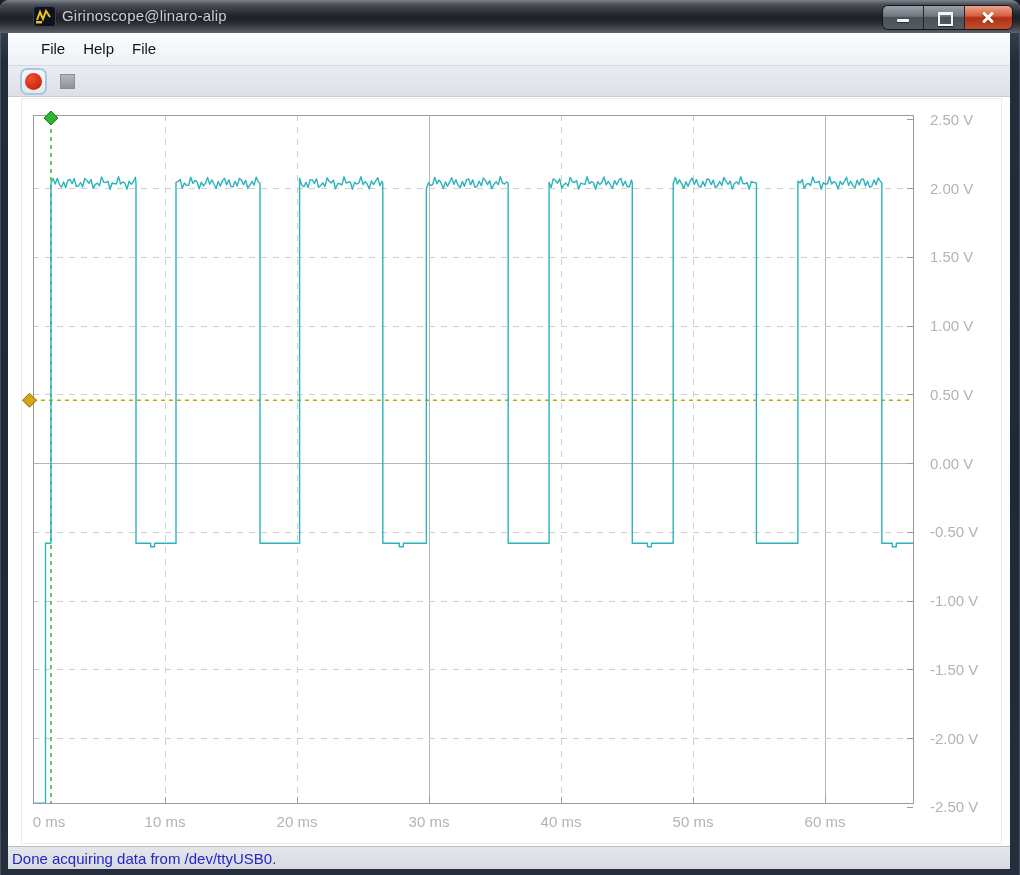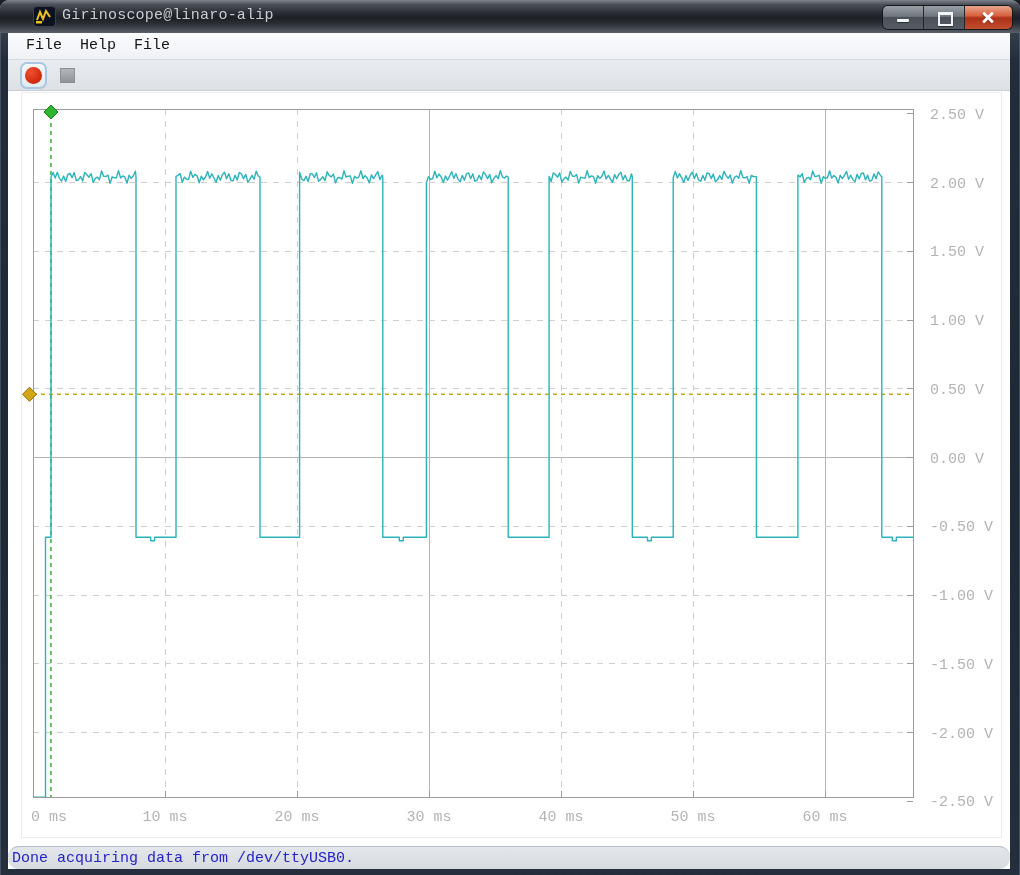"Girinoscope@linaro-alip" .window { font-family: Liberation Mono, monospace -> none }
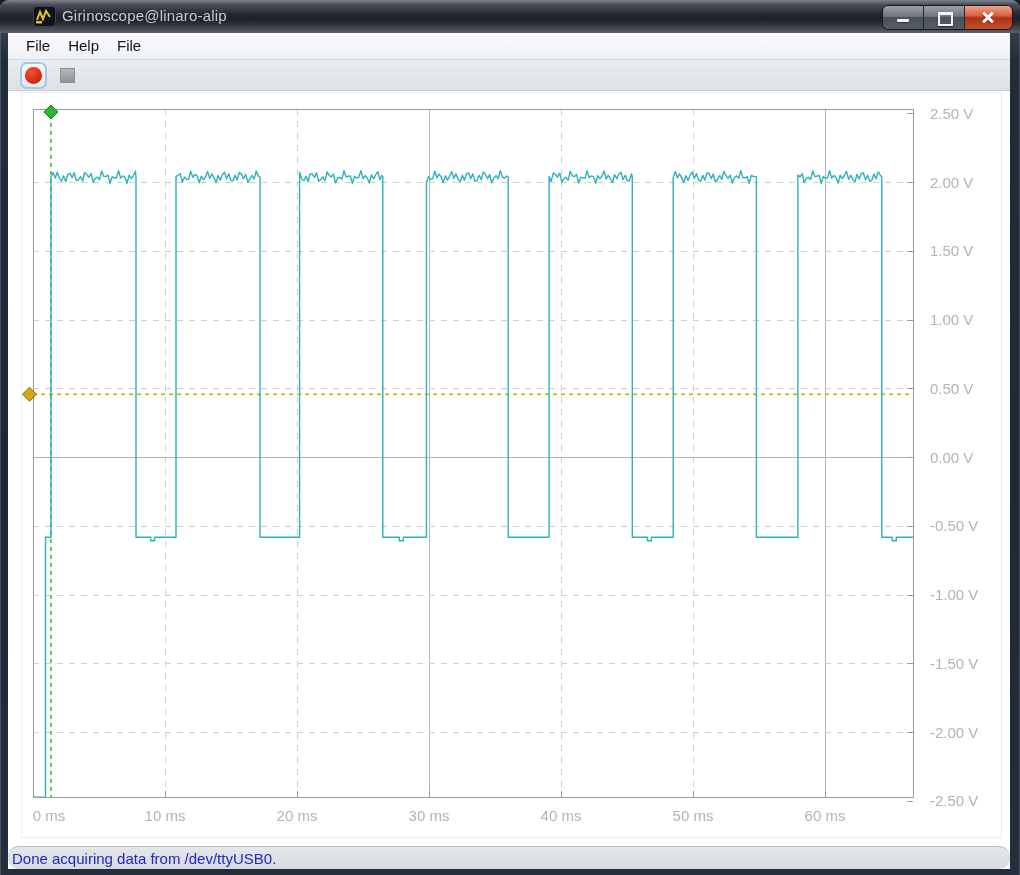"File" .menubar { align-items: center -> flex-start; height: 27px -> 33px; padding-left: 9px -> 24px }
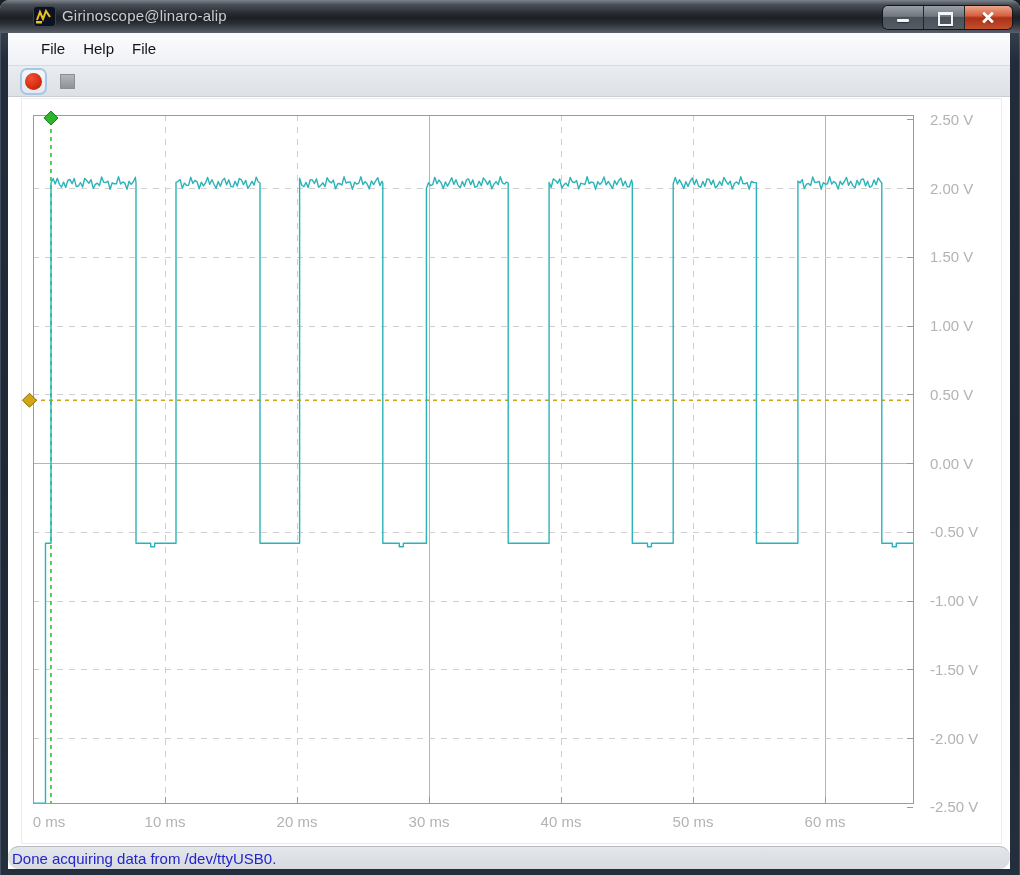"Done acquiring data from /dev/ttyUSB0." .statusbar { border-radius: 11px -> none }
--
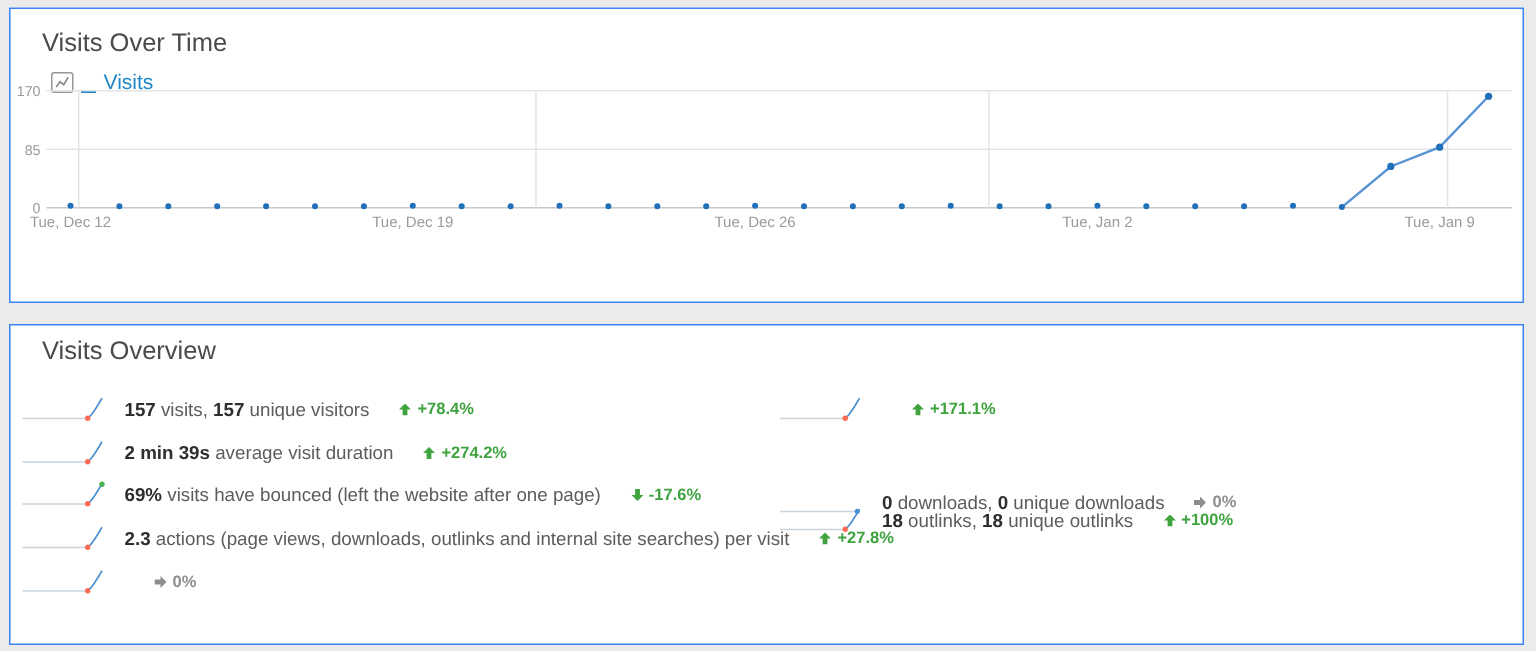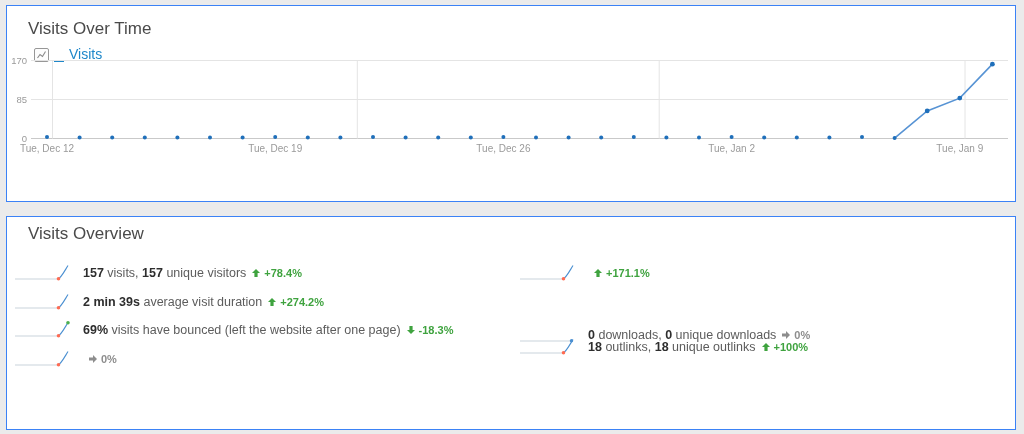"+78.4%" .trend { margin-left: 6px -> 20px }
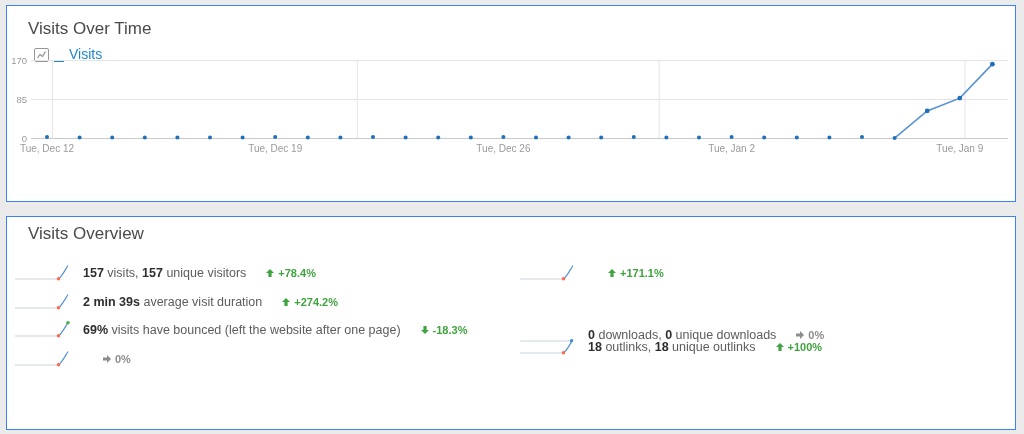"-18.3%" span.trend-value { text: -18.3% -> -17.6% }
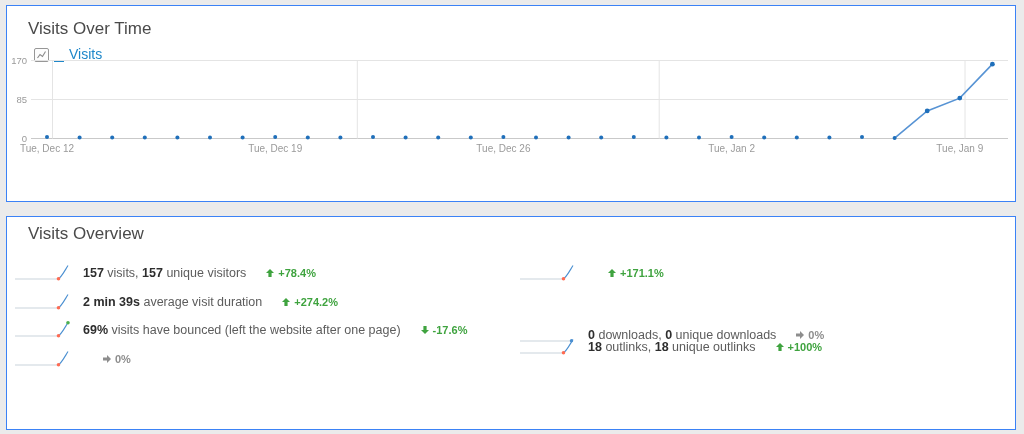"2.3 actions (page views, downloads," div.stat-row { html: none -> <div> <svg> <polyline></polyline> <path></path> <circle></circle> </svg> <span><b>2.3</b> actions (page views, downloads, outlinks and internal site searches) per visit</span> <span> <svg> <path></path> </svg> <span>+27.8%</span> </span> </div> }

*Activity*
Excluding any pictures, print exactly the lines of the listing above from the line with "align-items: center ->" to the line with "acquiring data from", both ends included.

*Result of the task*
"File" .menubar { align-items: center -> flex-start; height: 27px -> 33px; padding-left: 9px -> 24px }
"Done acquiring data from /dev/ttyUSB0." .statusbar { border-radius: 11px -> none }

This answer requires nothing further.